VANGUARDISTA disse...

Felizmente tudo muda ! .
Nós mudamos com tudo, com os livros, com a vida, com a idade, com as derrotas, com as vitórias …
Em cada livro, filme, quadro, poema há vários livros, filmes, quadros, poemas, consoante o estado do “eu”, que é a soma de todas as mudanças.
Até a nossa percepção, procura, uso e gozo do silêncio muda.

MJB disse...

Concordo com as suas palavras. A vida é feita de tudo. E o que "lemos" nos livros é a medida da nossa sensibilidade, aquilo que a vida nos "preparou" para ver. O que por vezes acontece é que os livros ajudam a trazer para a luz aquilo que já habitava em nós.

Anónimo disse...

Os livros são amigos...amigos que não mudam.

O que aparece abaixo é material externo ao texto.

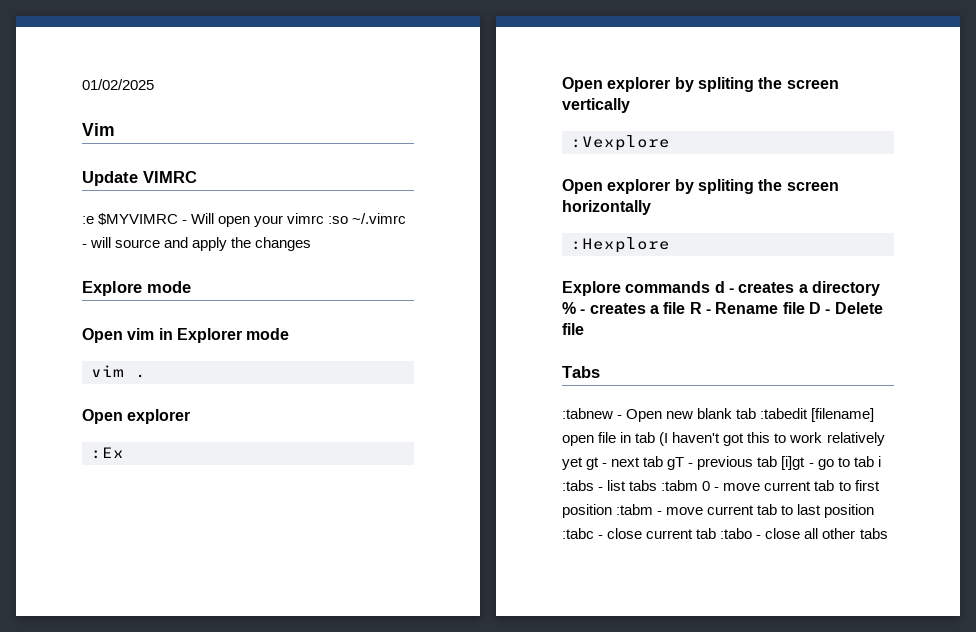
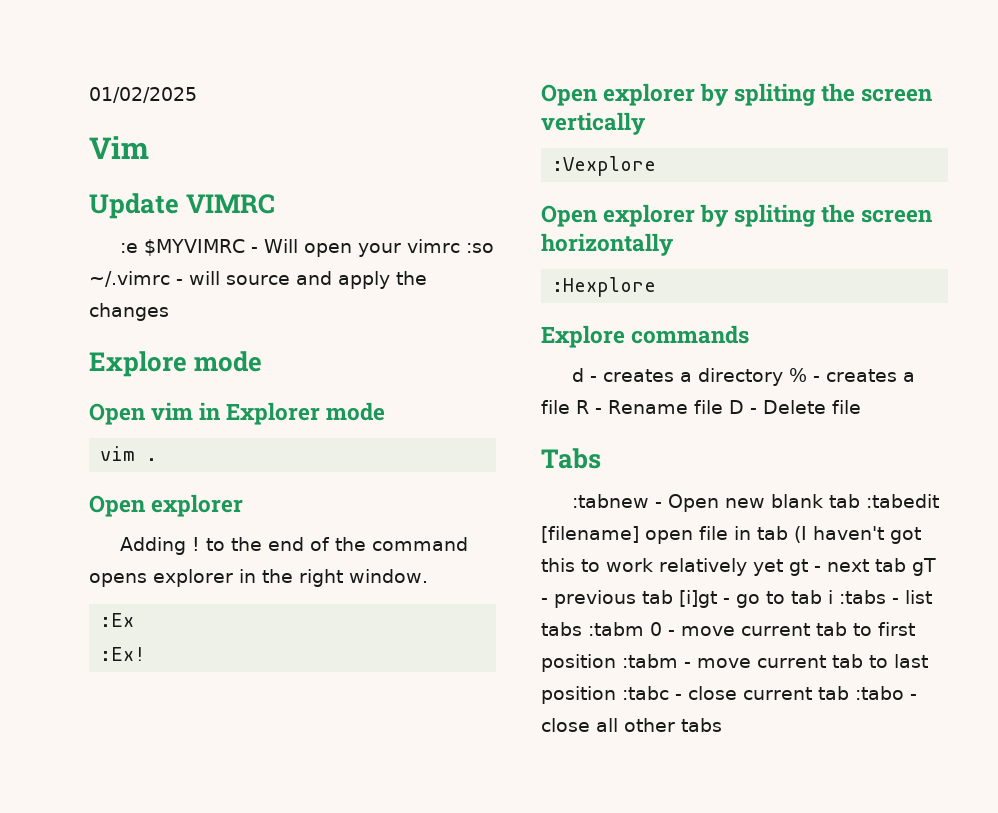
+ Adding ! to the end of the command opens explorer in the right window.
+ :Ex!
- Explore commands d - creates a directory % - creates a file R - Rename file D - Delete file
+ Explore commands
+ d - creates a directory % - creates a file R - Rename file D - Delete file

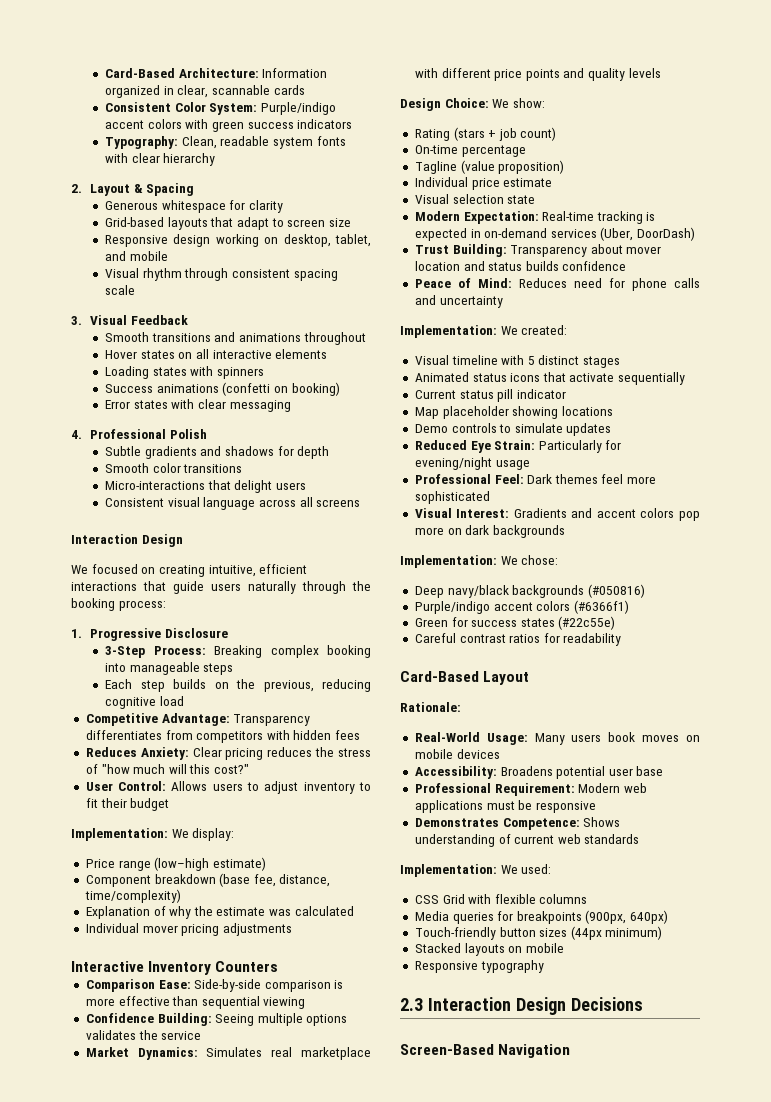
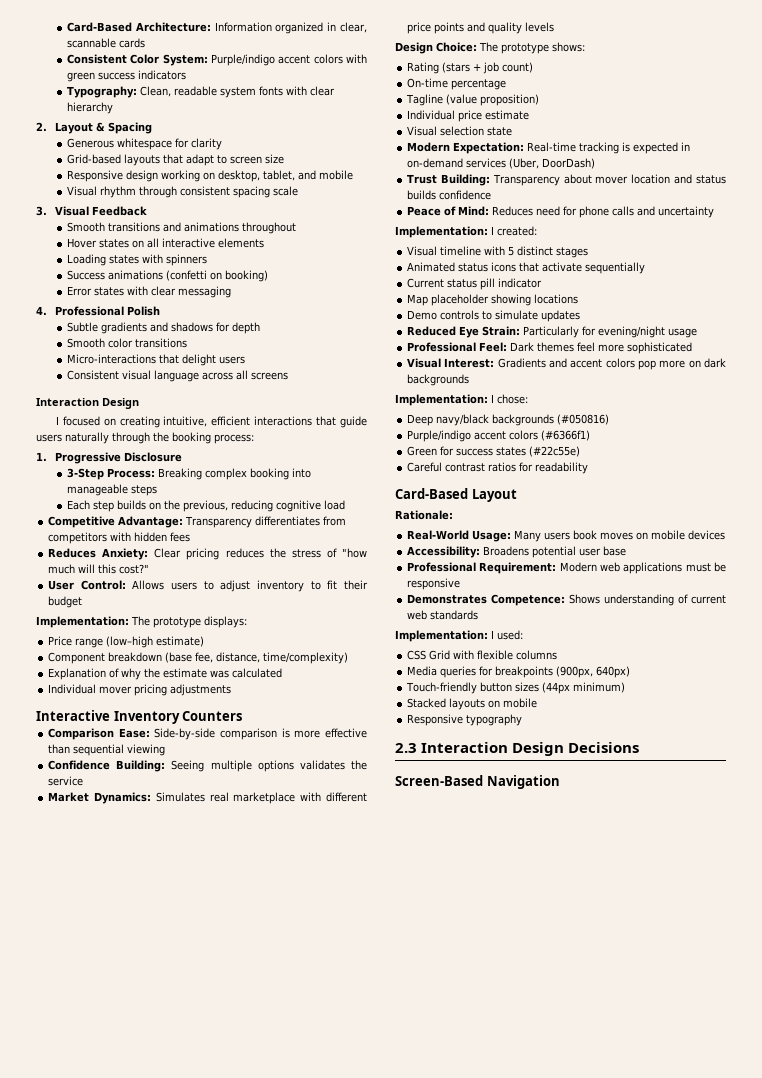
- We focused on creating intuitive, efficient interactions that guide users naturally through the booking process:
+ I focused on creating intuitive, efficient interactions that guide users naturally through the booking process:
- Implementation: We display:
+ Implementation: The prototype displays:
- Design Choice: We show:
+ Design Choice: The prototype shows:
- Implementation: We created:
+ Implementation: I created:
- Implementation: We chose:
+ Implementation: I chose:
- Implementation: We used:
+ Implementation: I used:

Infelizmente, há escritores que não consigo ler: Durrell, G. Greene, Heminguay, Celine, Artroud - todos, certamente, por culpa minha, por falta de sensibilidade ou por questões psicológicas.

De outros livros gosto tanto, que os li por diversas vezes: Cem anos de Solidão, os Maias, O Despertar dos Mágicos, o Imenso Adeus, O Clube Dumas, Cérebro por Um Milhão de Dólares, Sábado à Tarde e Domingo de Manhã, O Estrangeiro, o Ópio dos Intelectuais, Directa, Um Homem não Chora - seria esta a minha lista dos livros que foram importantes.

Naturalmente que tudo depende do tempo, do espaço, e da emoção do momento - umas vezes a leitura marca-nos mais e em outras menos.

Os textos dos livros são os mesmos, nós é que vamos mudando...mudando com a idade, com a convivência dos outros, com os lugares onde vivemos e com a formatação do nosso feitio.

Às vezes, nas releituras, descobrimos coisas em que não tínhamos reparado particularmente - como quando revemos um velho filme português pela enésima vez: descobrimos sempre algo novo.

À medida que a idade avança, torna-se mais difícil encontrar "grandes" obras, ou coisas muito especiais, que nos toquem - sobretudo no romance. É mais fácil descobrirmos coisas novas nos policiais e nos ensaios politicos.
Por isso agora vou relendo muito.

Digo eu...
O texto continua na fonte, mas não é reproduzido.